Making things easy for Samira, Kaye, Diana, Franco, Daniel, and Collette

Recently I worked with one of our product designers, Caytlyn, on research focused on digital asset management for commerce. She came to me with lots of data and a beautiful FigJam board full of sticky notes organized by theme.

We talked through some of the high level findings and then pondered how she might share this information in a way that was not overwhelming, and made sure to highlight Arc XP’s spaces of opportunity. I suggested that she align the content from her FigJam board into personas and she tell us a story. The way that story flowed sounded similar to that which is shown in Figure 5., so I suggested she consider this format.

In Figure 5. you can see that Caytlyn knocked it out of the park with her journey map.
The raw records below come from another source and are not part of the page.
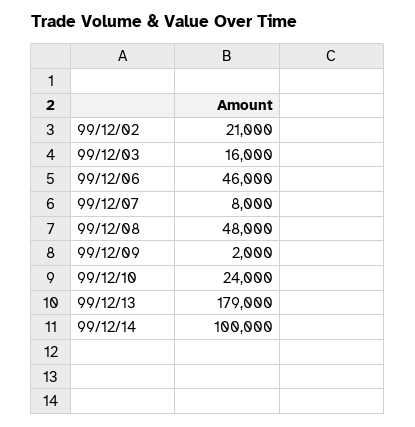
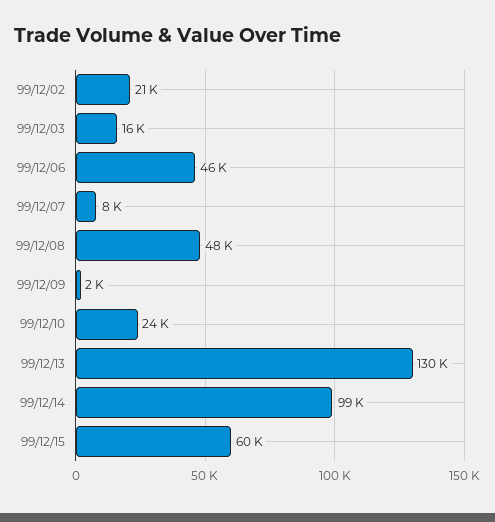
99/12/13: 179000 -> 130000
99/12/14: 100000 -> 99000
99/12/15: none -> 60000

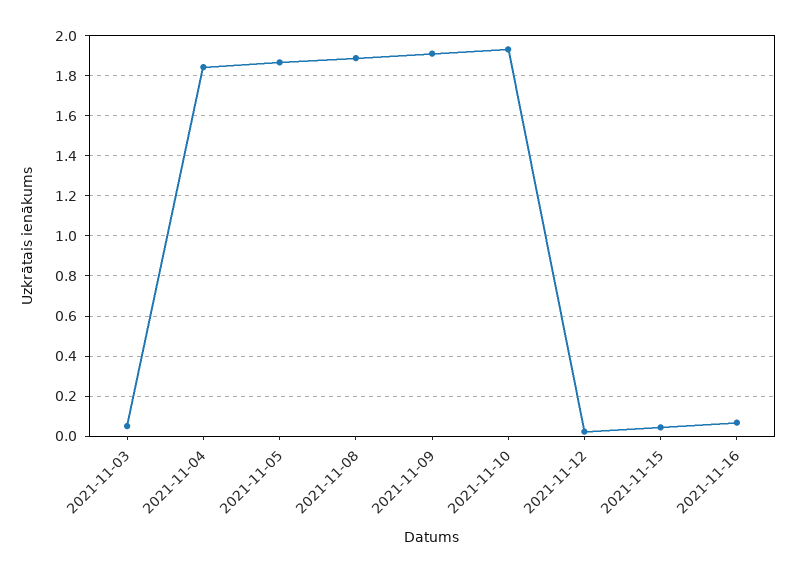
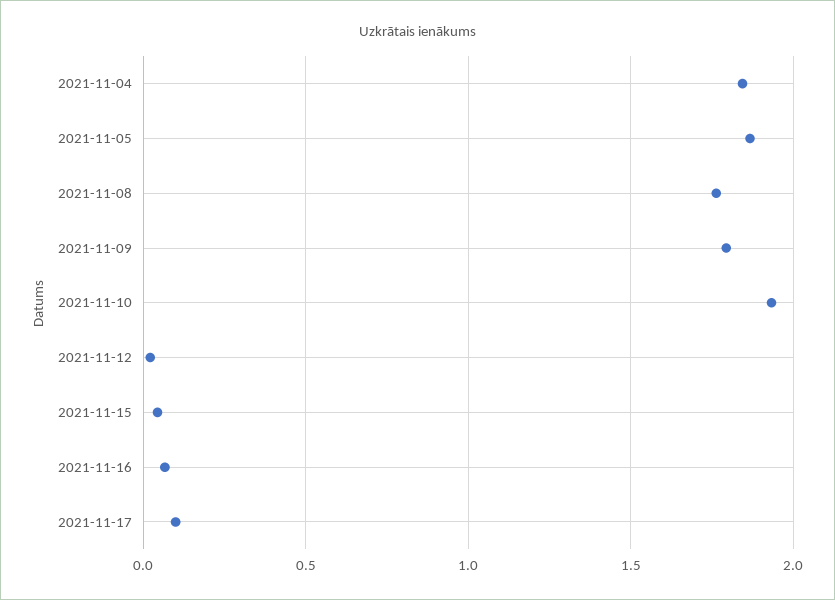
2021-11-03: 0.05 -> none
2021-11-08: 1.9 -> 1.75
2021-11-09: 1.9 -> 1.8
2021-11-17: none -> 0.1

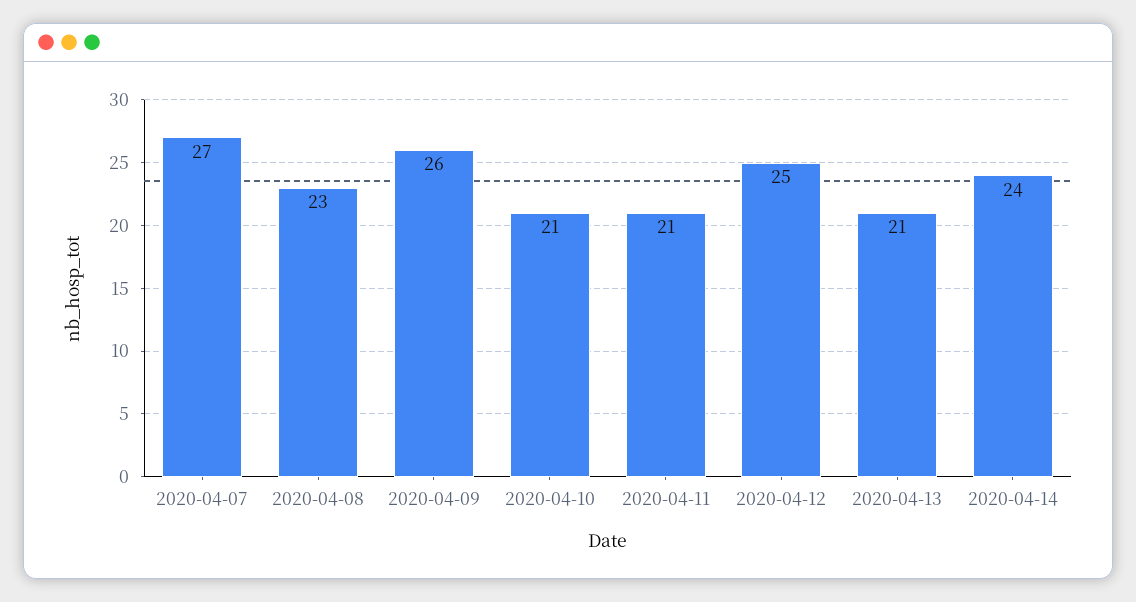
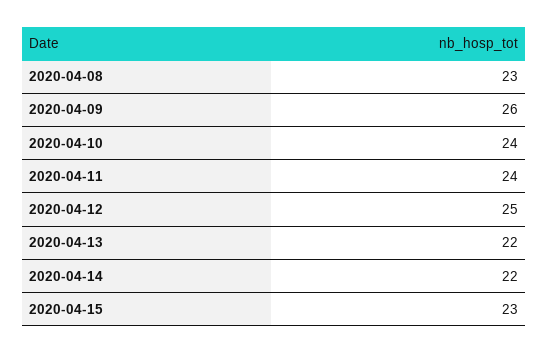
2020-04-07: 27 -> none
2020-04-10: 21 -> 24
2020-04-11: 21 -> 24
2020-04-13: 21 -> 22
2020-04-14: 24 -> 22
2020-04-15: none -> 23

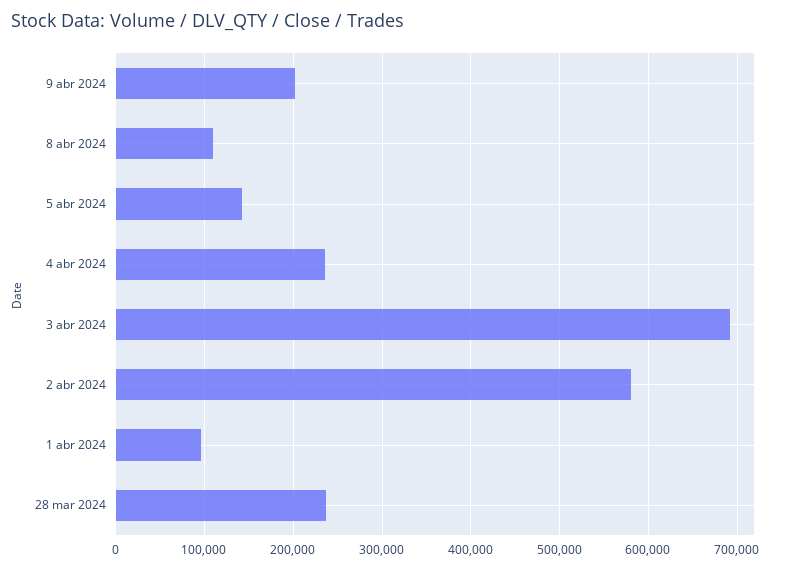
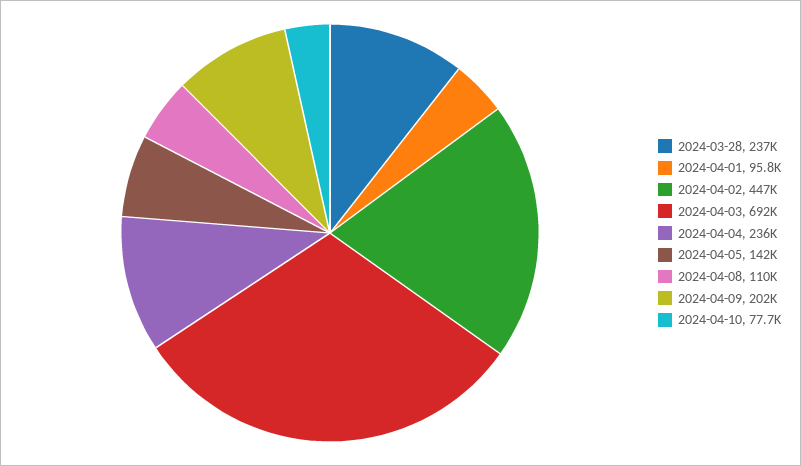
2 abr 2024: 580000 -> 447000
2024-04-10: none -> 77700

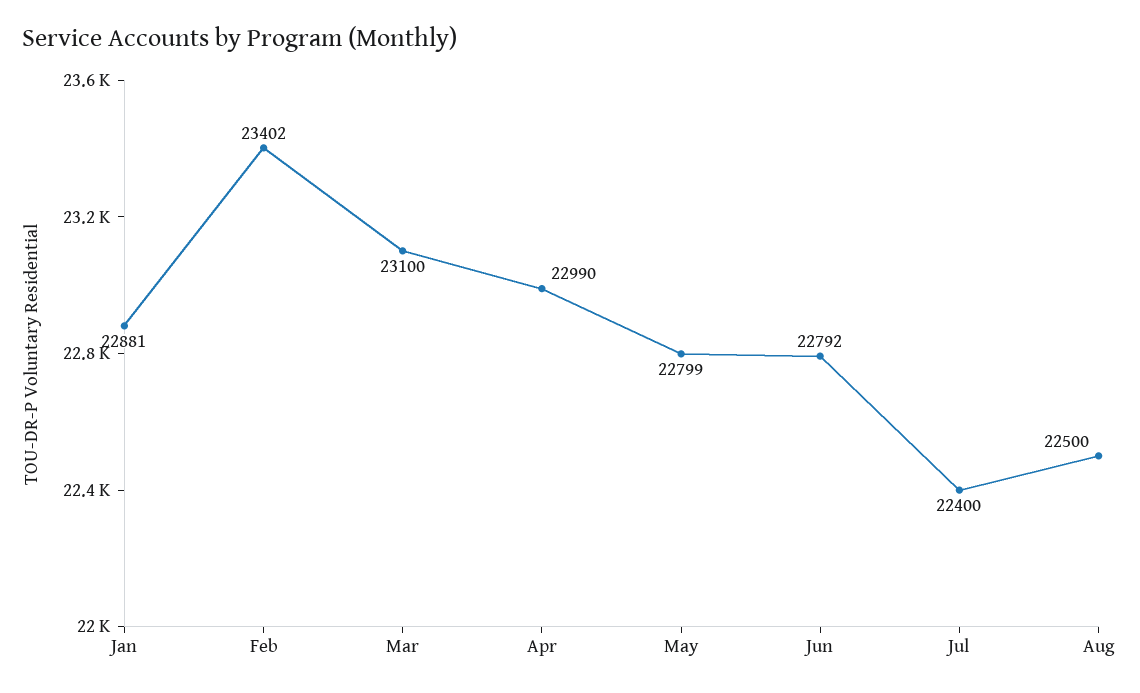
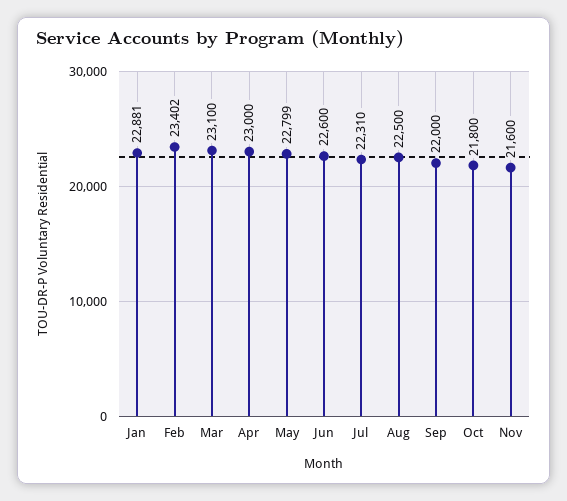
Apr: 22990 -> 23000
Jun: 22792 -> 22600
Jul: 22400 -> 22310
Sep: none -> 22000
Oct: none -> 21800
Nov: none -> 21600

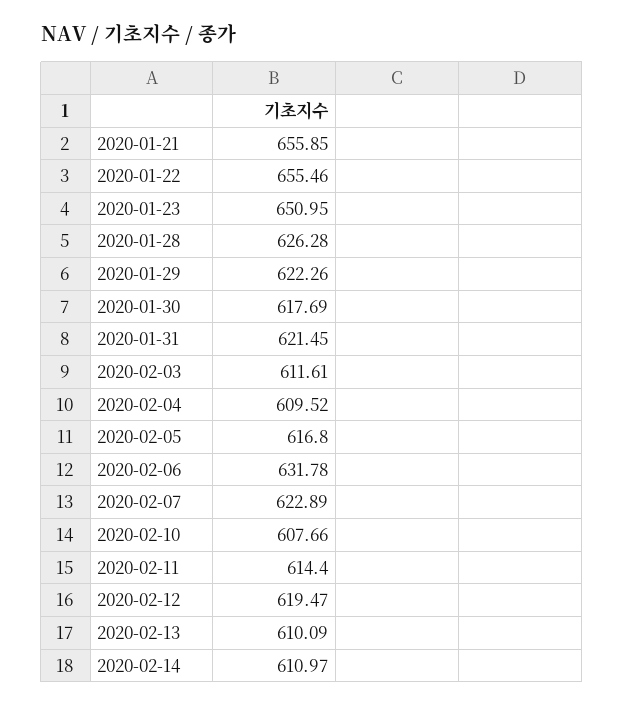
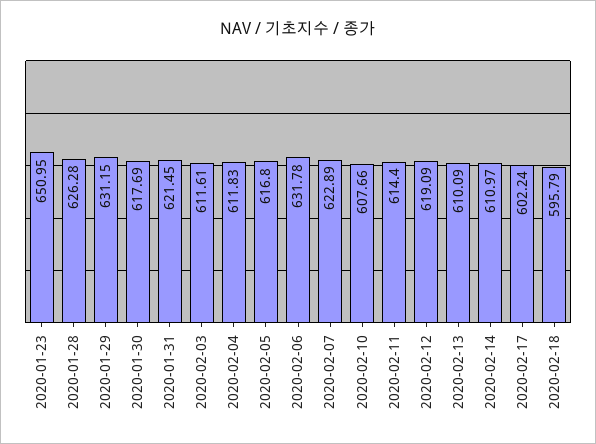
2020-01-21: 655.85 -> none
2020-01-22: 655.46 -> none
2020-01-29: 622.26 -> 631.15
2020-02-04: 609.52 -> 611.83
2020-02-12: 619.47 -> 619.09
2020-02-17: none -> 602.24
2020-02-18: none -> 595.79

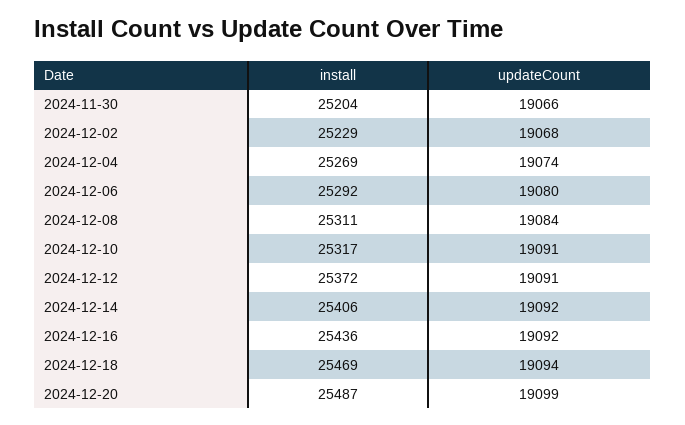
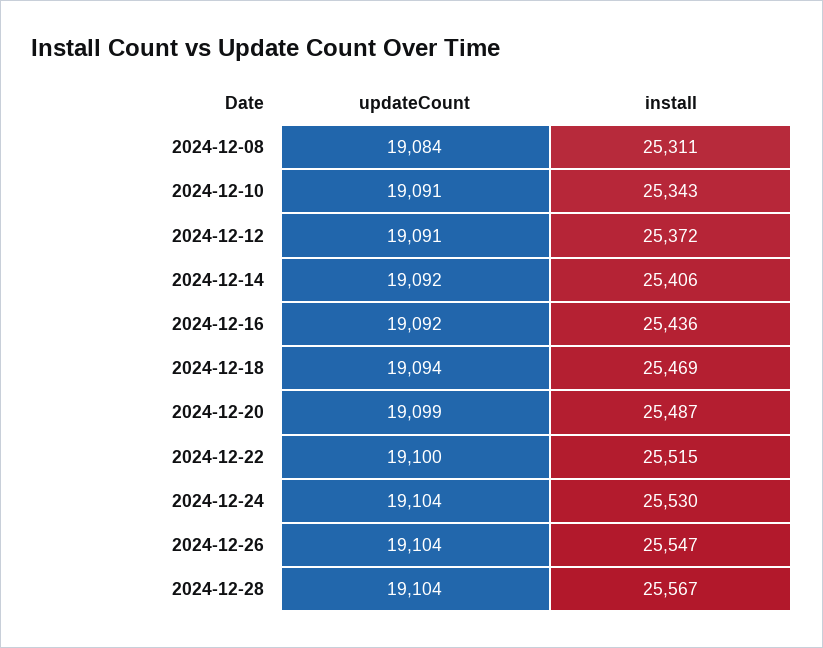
install, 2024-11-30: 25204 -> none
updateCount, 2024-11-30: 19066 -> none
install, 2024-12-02: 25229 -> none
updateCount, 2024-12-02: 19068 -> none
install, 2024-12-04: 25269 -> none
updateCount, 2024-12-04: 19074 -> none
install, 2024-12-06: 25292 -> none
updateCount, 2024-12-06: 19080 -> none
install, 2024-12-10: 25317 -> 25343
updateCount, 2024-12-22: none -> 19100
install, 2024-12-22: none -> 25515
updateCount, 2024-12-24: none -> 19104
install, 2024-12-24: none -> 25530
updateCount, 2024-12-26: none -> 19104
install, 2024-12-26: none -> 25547
updateCount, 2024-12-28: none -> 19104
install, 2024-12-28: none -> 25567

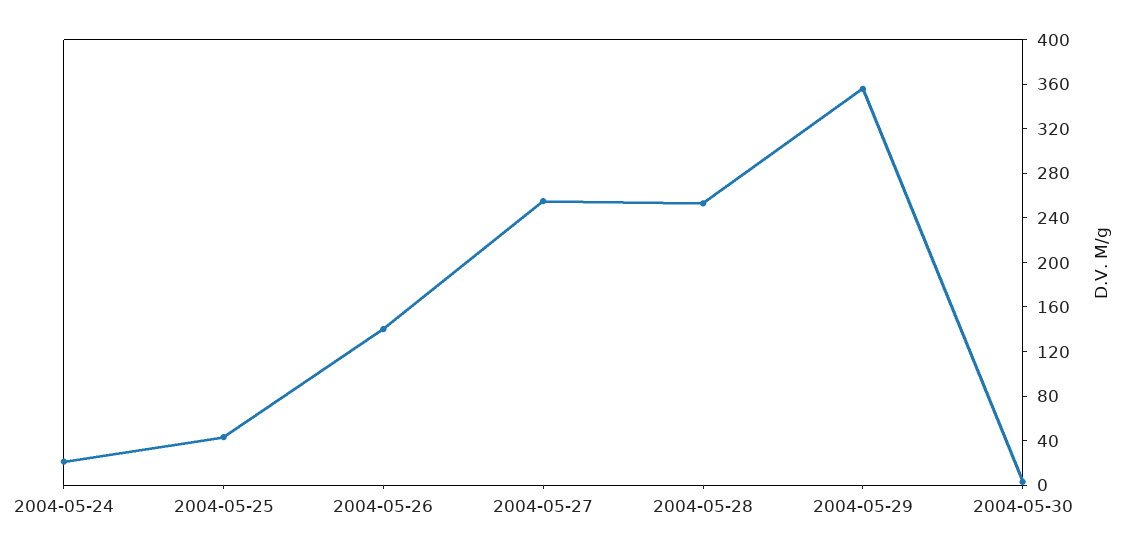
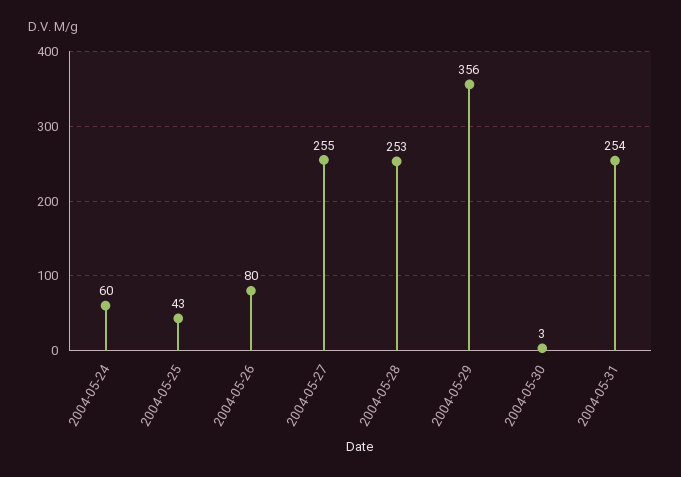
2004-05-24: 20 -> 60
2004-05-26: 140 -> 80
2004-05-31: none -> 254

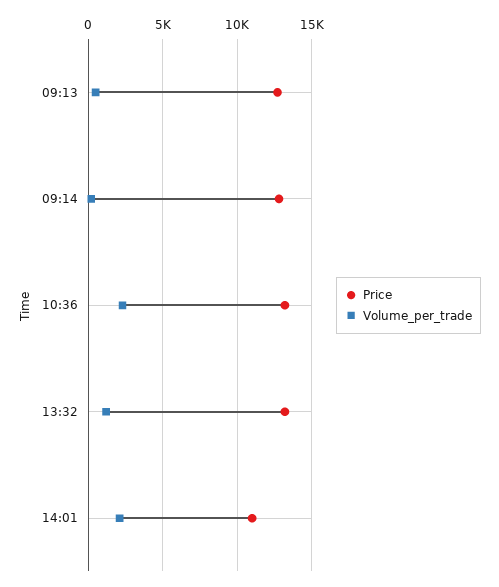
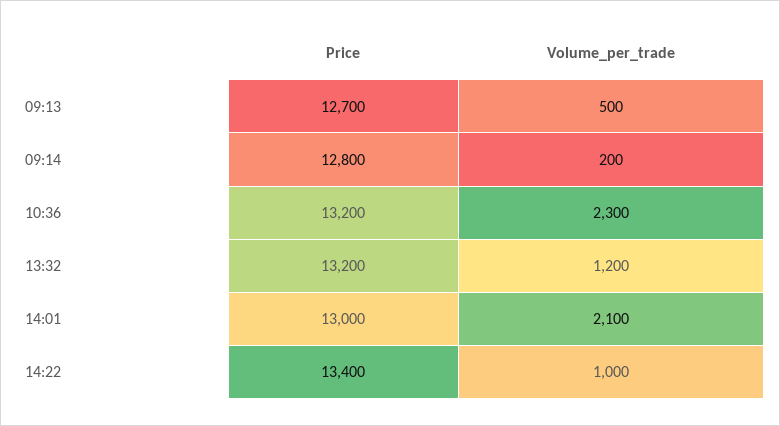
Price, 14:01: 11000 -> 13000
Price, 14:22: none -> 13400
Volume_per_trade, 14:22: none -> 1000

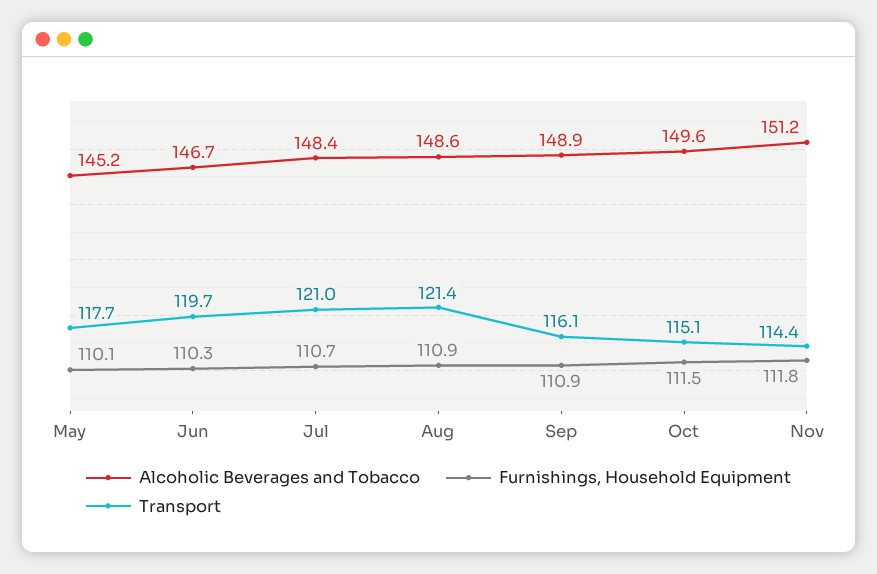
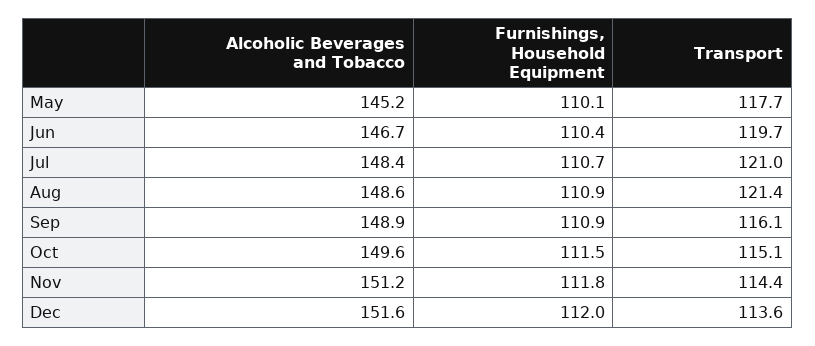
Furnishings, Household Equipment, Jun: 110.3 -> 110.4
Alcoholic Beverages and Tobacco, Dec: none -> 151.6
Furnishings, Household Equipment, Dec: none -> 112
Transport, Dec: none -> 113.6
While the story she tells is just one story, and of course there are others, her journey map helps us focus our attention on the most urgent findings from her research.

Pulling the research together into a journey map does require some moments of fiction — ad campaigns, for instance, can take anywhere from a few weeks to several months. And personas are often juggling multiple projects of this magnitude at the same time. That’s okay. To ensure the complexity these individuals face isn’t lost, we identify where we have simplified the story for the sake of clarity when we introduce the journey map.

Caytlyn’s journey map allows us to make what could be a dry and overwhelming research readout into something that is succinct, memorable, and actionable. Most important, it makes these personas and their struggles feel real. We are able to empathize with them, feel their problems for ourselves, and keep them in mind through all design and building stages. By identifying their pain points we can get to work making things easy for Samira, Kaye, Diana, Franco, Daniel, and Collette. Their story becomes the foundation for excellence across our product suite.

Storytelling at Arc XP

Given our roots in the news publishing industry, it is natural that we lean heavily on storytelling within our UX Research practice. It’s an excellent way for us to pull together our rich research and make it compelling and easily accessible for all of our stakeholders, from product design to marketing.